No chão, estavam espalhados pedaços de algo também destruído.

Shu Baiqiu aproximou-se, o tornozelo direito tremendo, a perna trêmula.

Ao chegar perto, baixou-se e viu claramente os fragmentos sujos.

Era uma pequena estatueta — um tigre branco de olhos vivos e pêlo colorido, do tamanho de um dedo, feita artesanalmente, polida até brilhar, sempre cuidadosamente escondida entre as roupas dobradas.

Durante a busca, foi arrancada, caiu no chão e se partiu em pedaços, depois amassada e esmagada pelos sapatos dos que entraram e saíram.

Shu Baiqiu ficou um bom tempo parado, depois agachou-se.

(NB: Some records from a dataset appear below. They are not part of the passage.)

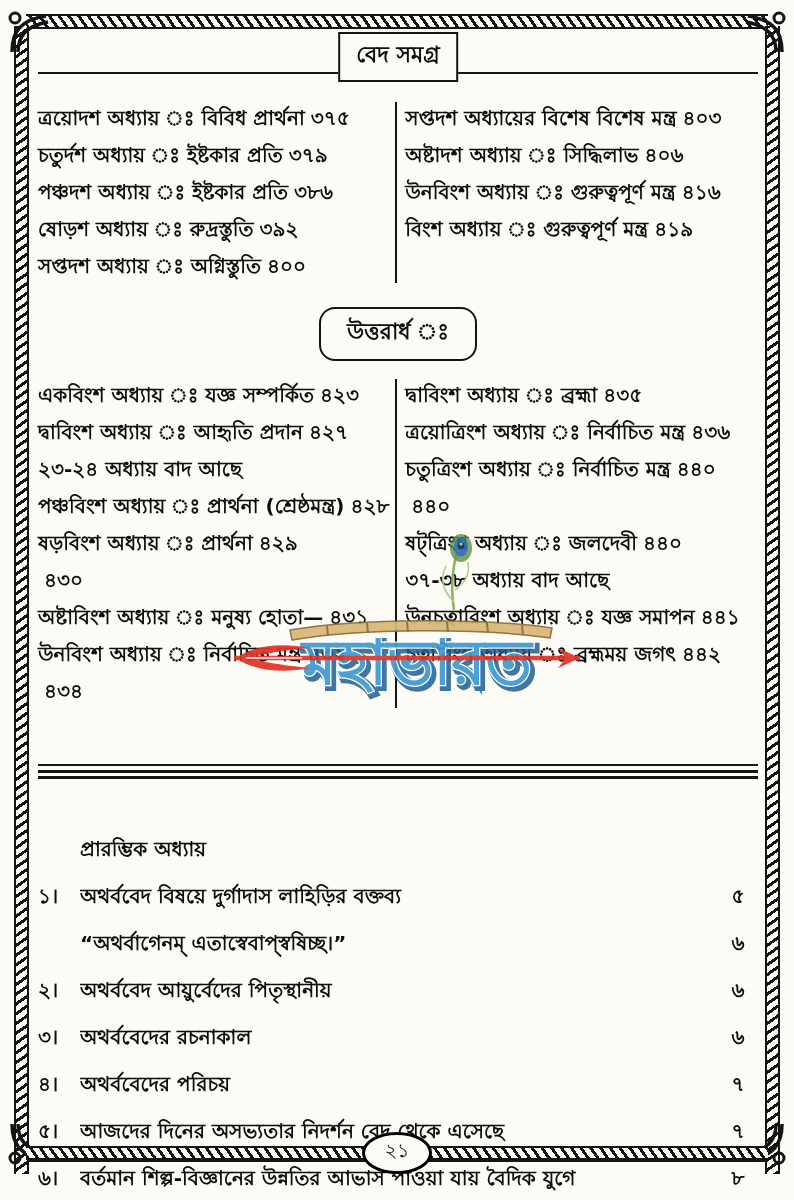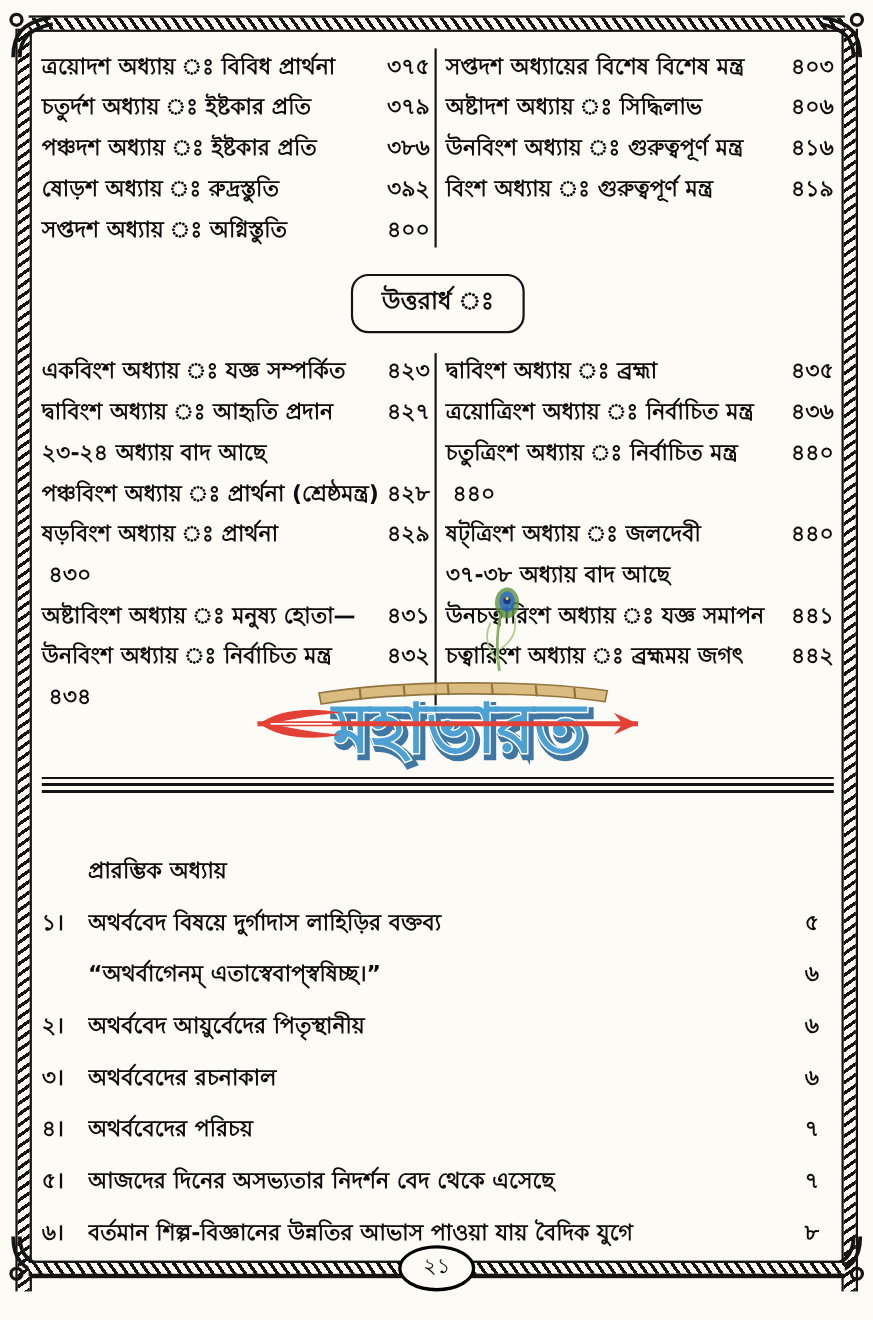--- a/index.html
+++ b/index.html
@@ -110,6 +110,10 @@
 
   <div class="content">
 
+    <div class="header-wrap">
+      <div class="header-line"></div>
+      <div class="title-box">বেদ সমগ্র</div>
+    </div>
 
     <div class="toc">
       <div class="col left">

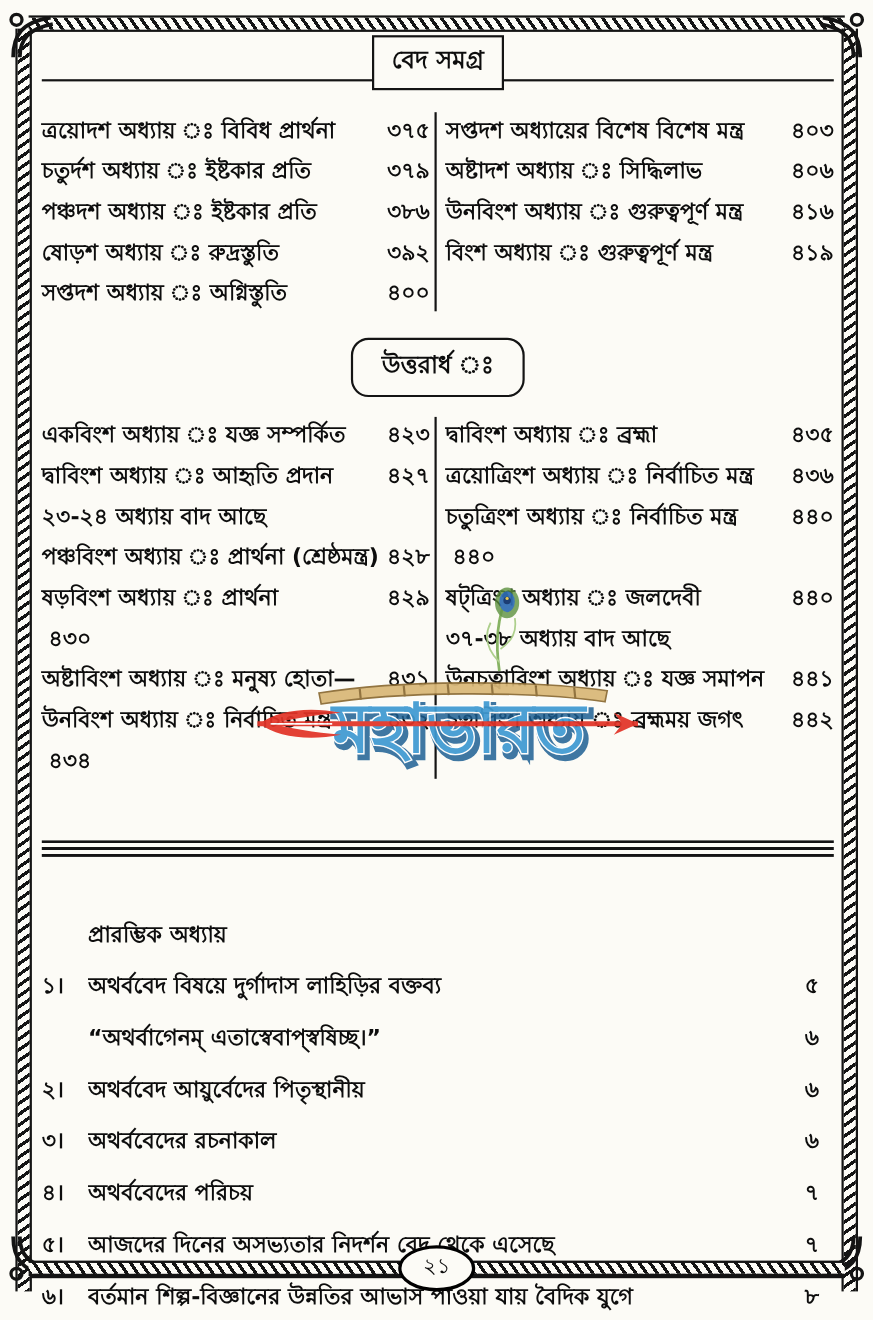--- a/index.html
+++ b/index.html
@@ -37,7 +37,7 @@
   .toc .col.left{padding-right:4px;}
   .toc .col.right{padding-left:8px;}
   .toc .vdiv{width:2.5px;background:#141414;margin:2px 0;}
-  .trow{display:flex;justify-content:space-between;align-items:baseline;
+  .trow{display:flex;align-items:baseline;
         font-size:20px;font-weight:bold;height:37px;line-height:37px;white-space:nowrap;}
   .trow .pg{margin-left:6px;min-width:38px;text-align:right;}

Estendeu a mão, os dedos hesitantes, como querendo tocar, mas com medo.

Durante todo o dia, o jovem aguentou insultos, empurrões, fome e solidão sem demonstrar grandes emoções.

Mas, nesse momento, finalmente revelou um pouco de angústia.

Depois de muito tempo, recolheu os dedos, usando a manga do moletom como proteção, e começou a recolher os pedaços do chão, com extremo cuidado.

Seu tornozelo tremia ainda mais. A estatueta, irreconhecível, não podia mais ser restaurada.

Os pedaços estavam achatados, colados ao chão; ao pegar um, mais fragmentos se despedaçavam.

Viraram pó.

Irrecuperável.

Lá fora, ouviu-se a voz dos guardas:

“Tranque bem a porta, fique de olho! Amanhã cedo, ele vai pra família Fu.”